While studying medicine at the University of Pennsylvania Williams met, and became friends with, Ezra Pound. Pound exerted a profound influence on Williams' writing and subsequently, much of his early poetry is Imagist in nature. However, as time went by, Williams increasingly moved away from Imagism in favour of what he called Objectivism. He also attempted to create poetry which took as its subject matter the everyday lives of ordinary Americans. He famously described his approach to writing as 'no ideas but in things'.
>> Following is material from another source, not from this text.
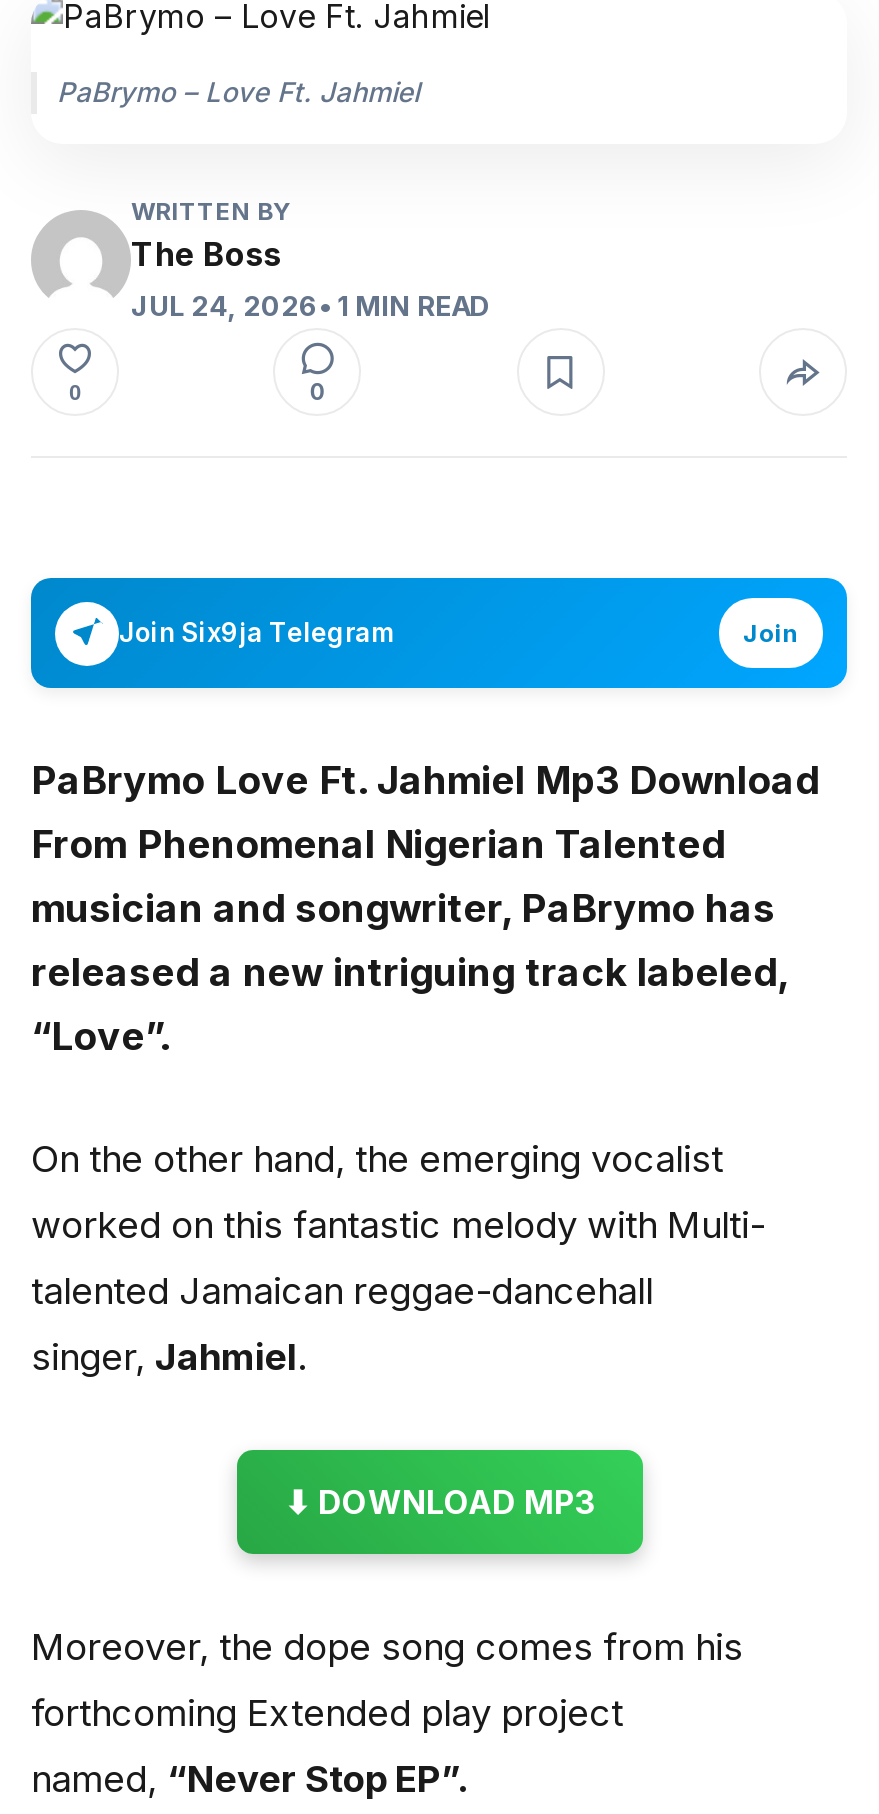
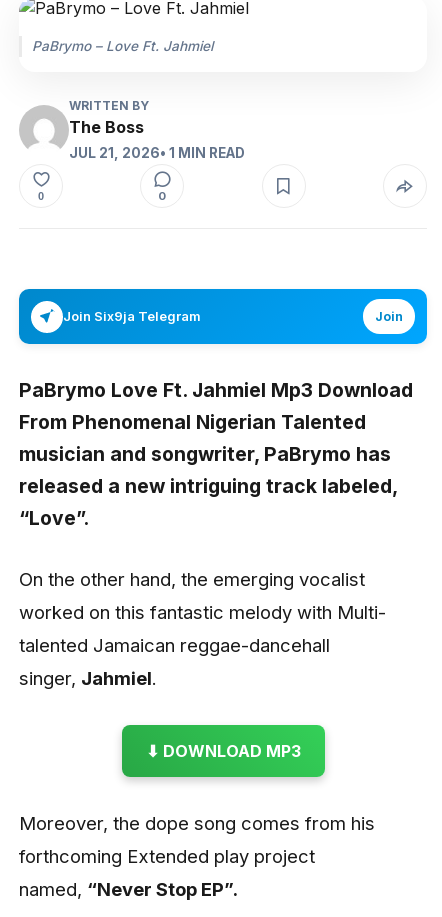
[131,290,489,322] JUL 24, 2026 • 1 MIN READ -> [69,145,245,161] JUL 21, 2026 • 1 MIN READ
For most of his life Williams worked as a paediatrician in his home town of Rutherford, New Jersey. His work as a doctor provided an inspiration for much of his literary output, giving him an insight into what he referred to as: 'the secret gardens of the self '. 

William Carlos Williams

During the 1920s and 1930's Williams' work was overshadowed by that of T.S. Eliot, but during the 1950s and 1960s his work received wider attention and influenced younger U.S. poets such as Allen Ginsberg and Robert Creeley.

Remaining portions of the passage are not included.